In Allman's tales of making music and forming bands, the speech pattern adopts a swagger, like that of the best music he made with the Allman Brothers. His pride in the band is as clear as his own self-doubt and therein lies the key to Gregg his life path, at least to any reader who has followed him as a musician throughout his career: the sorrow he's borne, as a child without a father and, subsequently, a grown man robbed of his father figure, brother Duane, has fueled his art and undermined hopes of tranquility.

As tales of sexual escapades alternate with increasingly frequent flashes of substance consumption, extended intervals reflecting on the bond within the band and the music they created appear, if not quite in passing, then in proportion to the time Allman spends on stage. He displays little sense that the actions of the off-time affected the music, implicitly offering the theory that creativity has a life of its own, at least up to a point, and that the time spent with his bandmates, even when they were not playing, contributed positively to the music when they were playing.

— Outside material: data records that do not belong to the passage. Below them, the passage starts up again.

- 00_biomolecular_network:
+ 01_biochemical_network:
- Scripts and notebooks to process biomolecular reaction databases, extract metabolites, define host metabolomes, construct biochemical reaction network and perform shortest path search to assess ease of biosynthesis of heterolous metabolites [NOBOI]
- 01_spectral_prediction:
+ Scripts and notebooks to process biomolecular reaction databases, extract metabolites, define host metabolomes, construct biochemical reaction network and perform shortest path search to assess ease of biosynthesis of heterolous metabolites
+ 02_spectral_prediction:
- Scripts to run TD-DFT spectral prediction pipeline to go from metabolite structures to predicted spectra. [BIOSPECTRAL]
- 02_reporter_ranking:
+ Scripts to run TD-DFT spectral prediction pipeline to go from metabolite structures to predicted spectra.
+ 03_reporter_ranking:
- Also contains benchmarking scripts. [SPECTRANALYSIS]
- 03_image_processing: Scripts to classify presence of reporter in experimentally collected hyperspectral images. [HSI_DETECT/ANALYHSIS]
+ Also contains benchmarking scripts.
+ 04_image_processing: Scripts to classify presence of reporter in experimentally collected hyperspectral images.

Clichés aside, the turmoil of Allman's two stints in military school as a young boy, his own count of eleven attempts at rehabilitation and occasionally violent personal relationships, no doubt add to the authenticity of his feel for the blues and R&B. That produced a voice aged beyond its years plus a well of feeling that deepened with experience, and turned original songs such as "Dreams" and "Whipping Post" into vivid autobiography. It also cost him the serenity he's sought so much of his adult life.

Allman seems to know full well events might have transpired differently had he been, in line with his name as the surviving Allman Brother, more assertive of his point of view. Yet it's in keeping with his low profile of preference—as depicted in the famous Rolling Stone article by Grover Lewis, where he seemed to always defer to his elder sibling—and his description of being "picked" to be on the bus with 1989 bandmates guitarist Warren Haynes and Allen Woody: how does the namesake of a band get "picked" rather than choose a place for himself to travel on tour?

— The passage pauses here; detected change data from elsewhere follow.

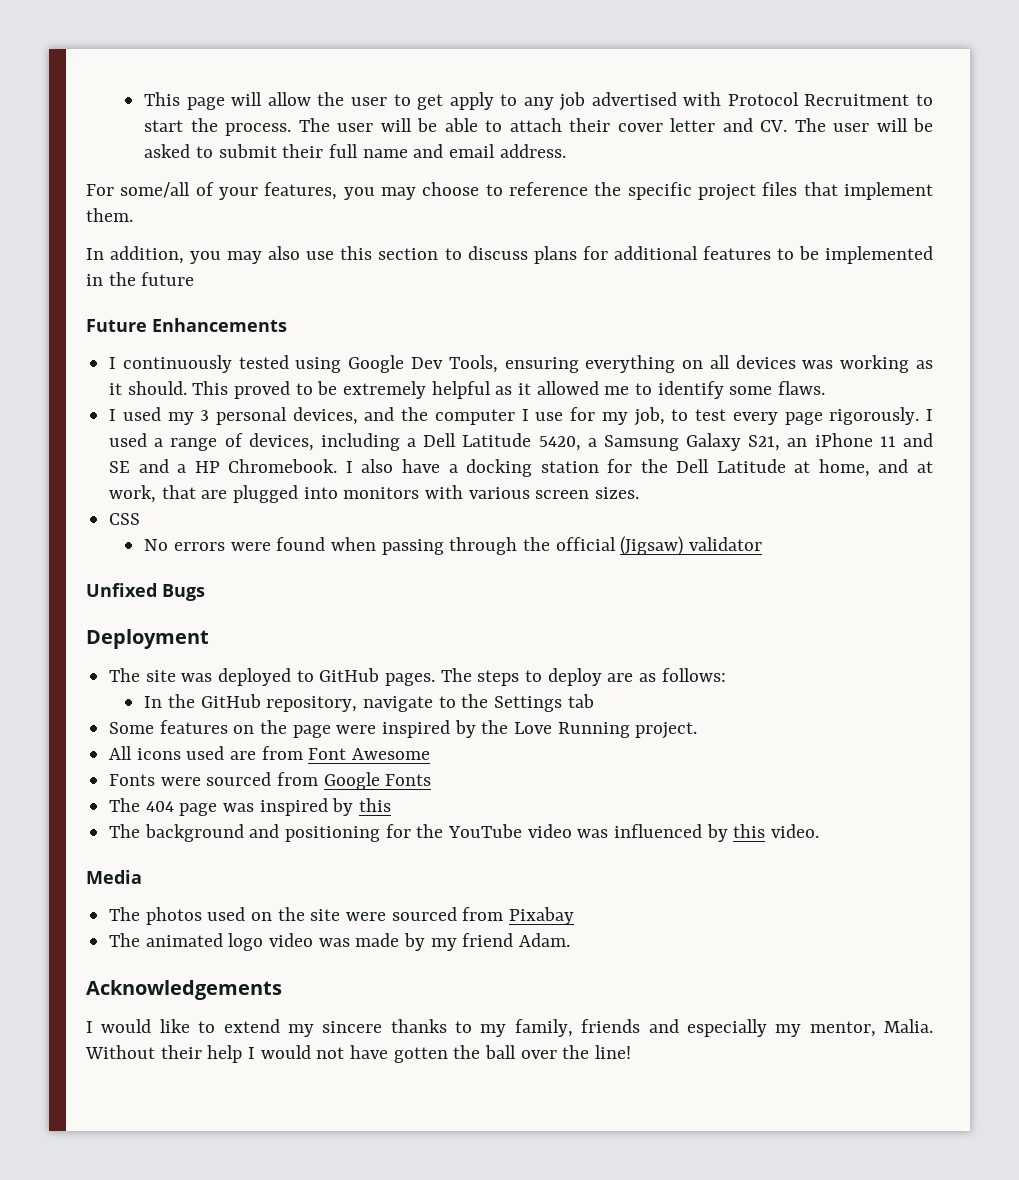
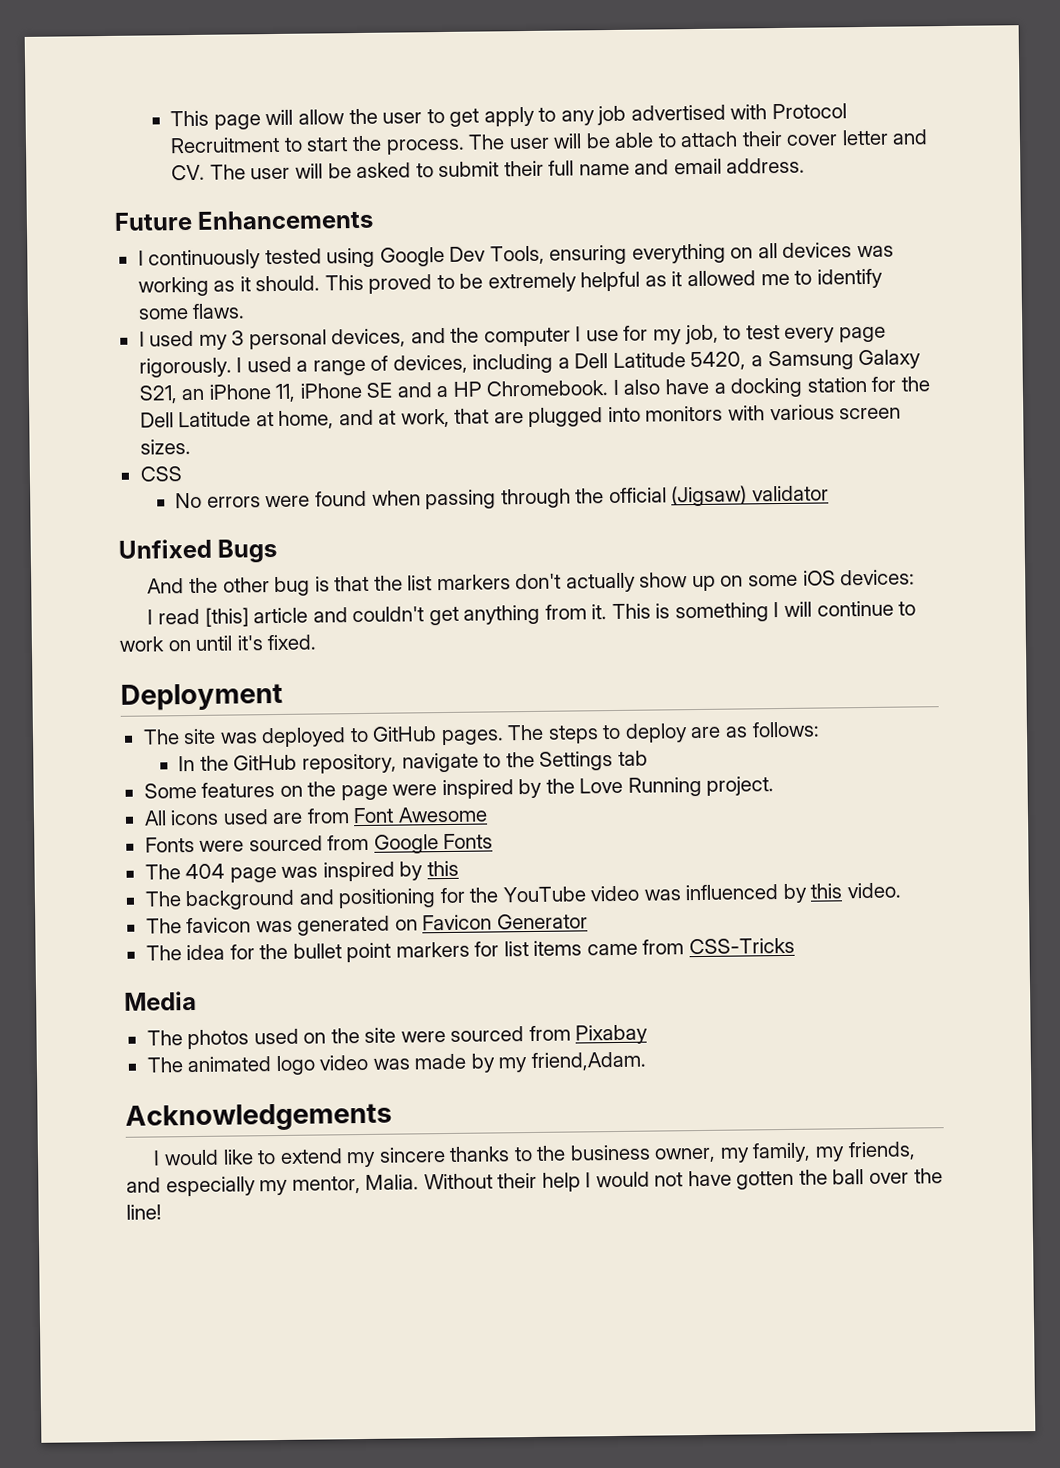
- For some/all of your features, you may choose to reference the specific project files that implement them.
- In addition, you may also use this section to discuss plans for additional features to be implemented in the future
- I used a range of devices, including a Dell Latitude 5420, a Samsung Galaxy S21, an iPhone 11 and SE and a HP Chromebook.
+ I used a range of devices, including a Dell Latitude 5420, a Samsung Galaxy S21, an iPhone 11, iPhone SE and a HP Chromebook.
+ And the other bug is that the list markers don't actually show up on some iOS devices:
+ I read [this] article and couldn't get anything from it. This is something I will continue to work on until it's fixed.
+ The favicon was generated on Favicon Generator
+ The idea for the bullet point markers for list items came from CSS-Tricks
- The animated logo video was made by my friend Adam.
+ The animated logo video was made by my friend,Adam.
- I would like to extend my sincere thanks to my family, friends and especially my mentor, Malia.
+ I would like to extend my sincere thanks to the business owner, my family, my friends, and especially my mentor, Malia.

To be fair, Allman offers all the affection and admiration that's due for those he feels deserve it and it's those individuals, such as original ABB drummer Jaimoe, Haynes and lifelong mentor Floyd Miles, with whom he feels an unspoken connection. Likewise, his multiple marriages are predicated on an intuition of a sort that he ultimately learns to mistrust, but not until after the celebrity debacle of his relationship with Cher—where celebrity turned to notoriety—and the more positive development of relationships with offspring he hardly knew as children.

It's little surprise, then, that there's a lack of clarity in the denouement, such as it is, of My Cross to Bear. No doubt Allman is honest in his acceptance of the limits imposed by his age and physical infirmities, but his declaration that his life's "been a blast" sounds like he's trying to convince himself of something he doesn't quite believe. Likewise, after repeated allusions to financial mismanagement, or lack of it, during the period ABB began to taste success, he comes across self-serving, not to mention somewhat self-deceiving, in his recitation of a letter of gratitude to Phil Walden, the late owner and operator of Capricorn Records and the Allmans' manager. (Allman's reticence to name Kirk West as the curator of the Big House Museum is odd to say the least: "one of our long-time tour personnel" does not quite make it.)

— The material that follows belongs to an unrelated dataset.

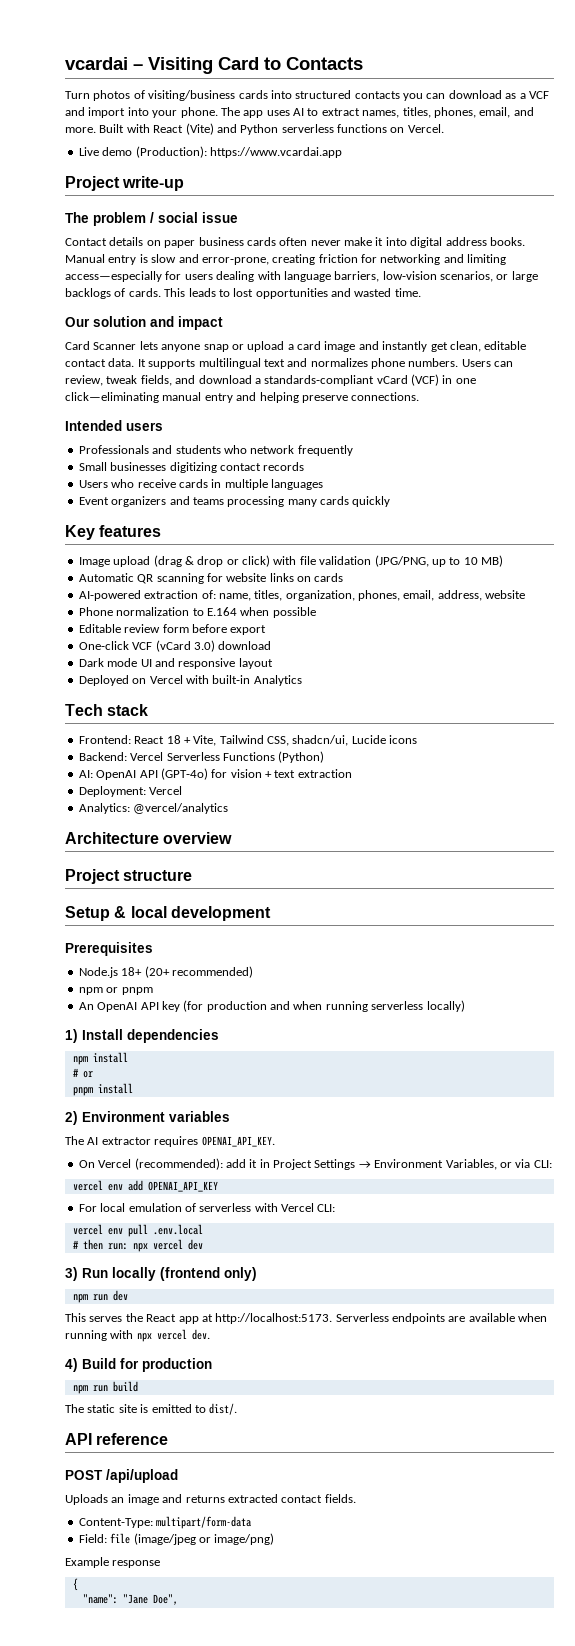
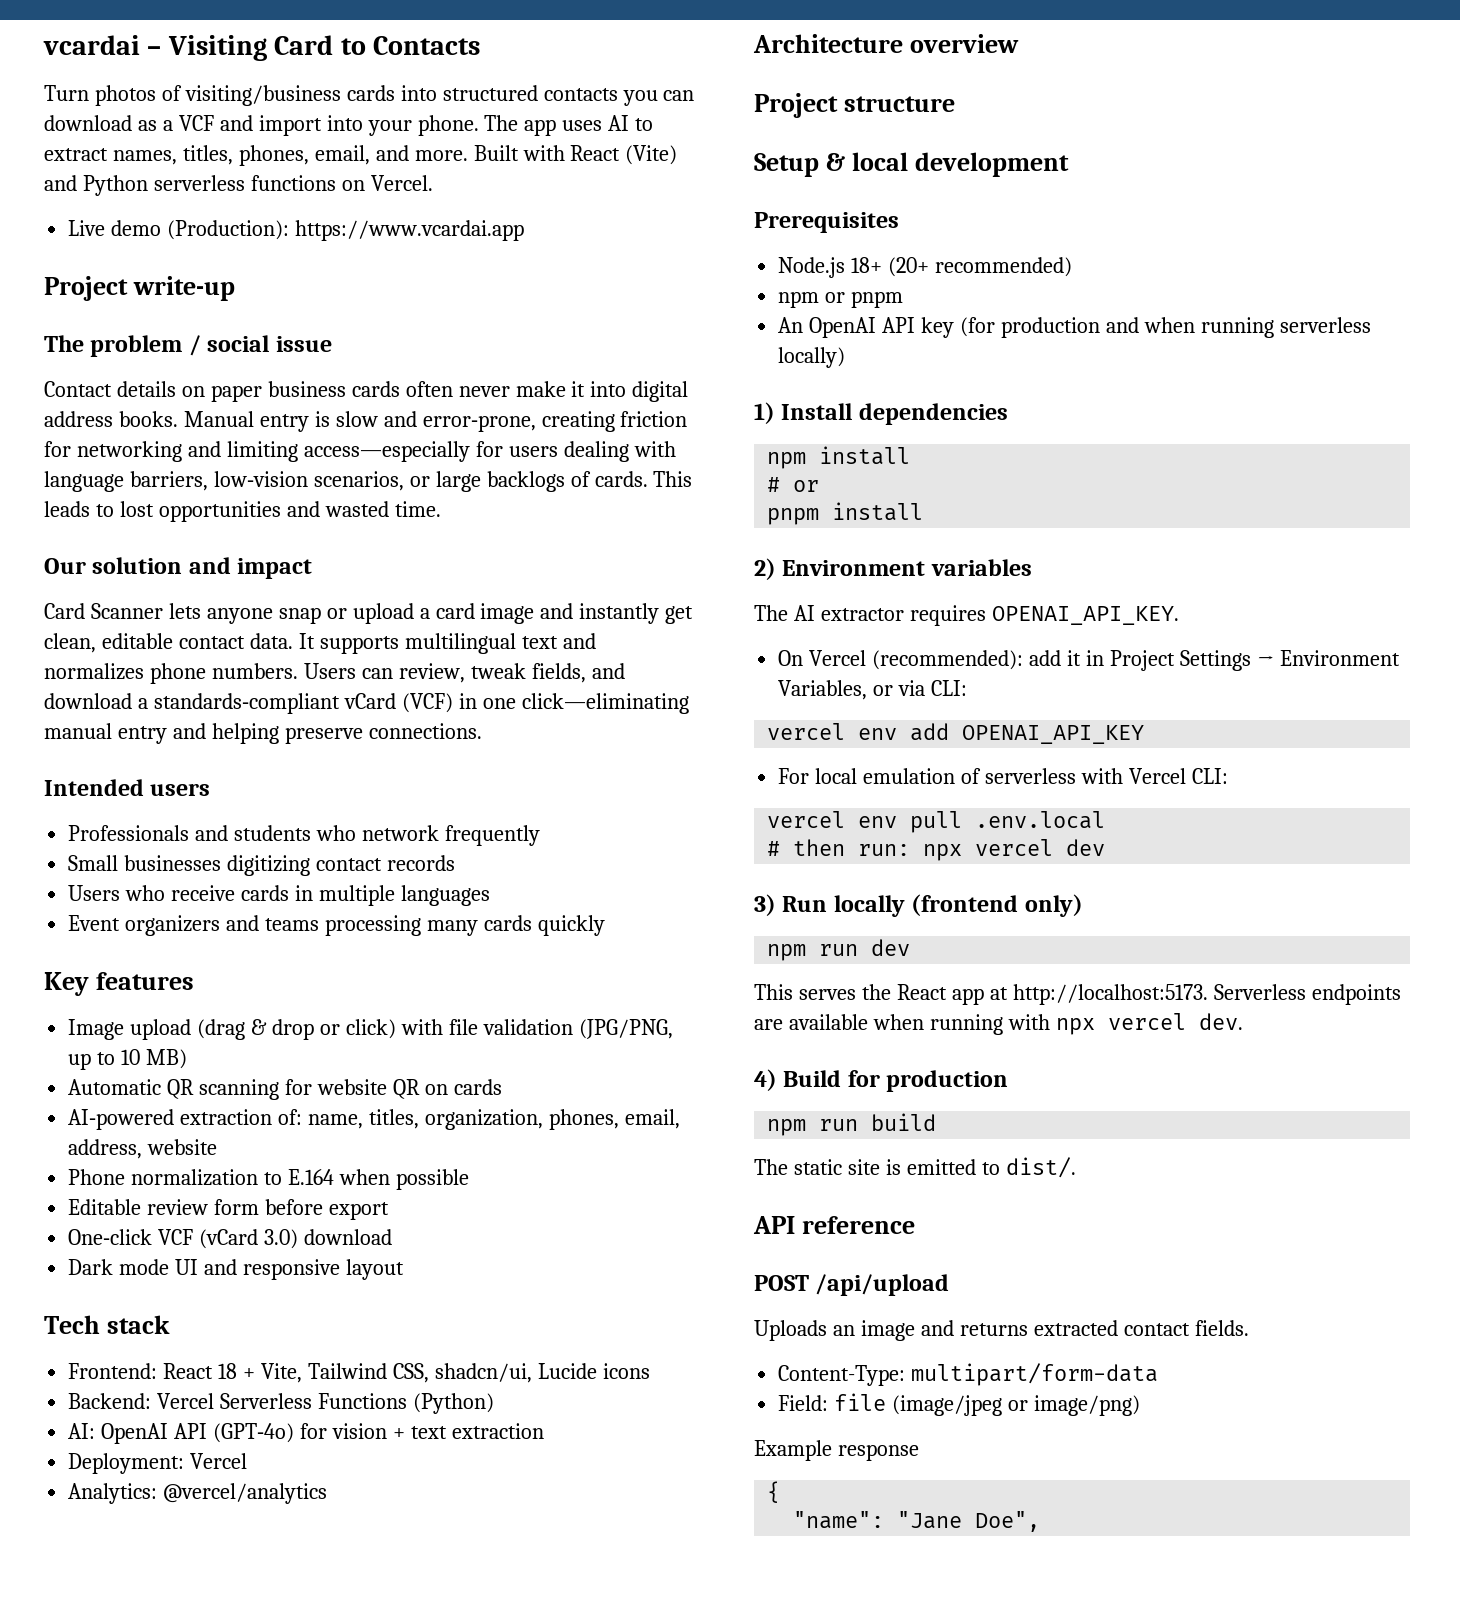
- Automatic QR scanning for website links on cards
+ Automatic QR scanning for website QR on cards
- Deployed on Vercel with built‑in Analytics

But then dichotomy is Allman's life in microcosm. He's been a man at war with himself to the point of emotional paralysis, freed only by the power of the music he has made, in the form of songs he's written, recordings he's made and performances he's given. He strongly intimates such intervals are exactly those for which he is grateful to have survived and, in fact, constitute ample reward for the hardships he's endured. In a product of one of those moments of inspiration, a tune called "Old Before My Time," from The Allman Brothers' Hittin' The Note (Sanctuary, 2003), Allman vividly combines knowing reflection and world-weary acceptance. Such clearheaded perspective may be fleeting during My Cross to Bear, but Gregg Allman's concerted effort to be open cannot be denied.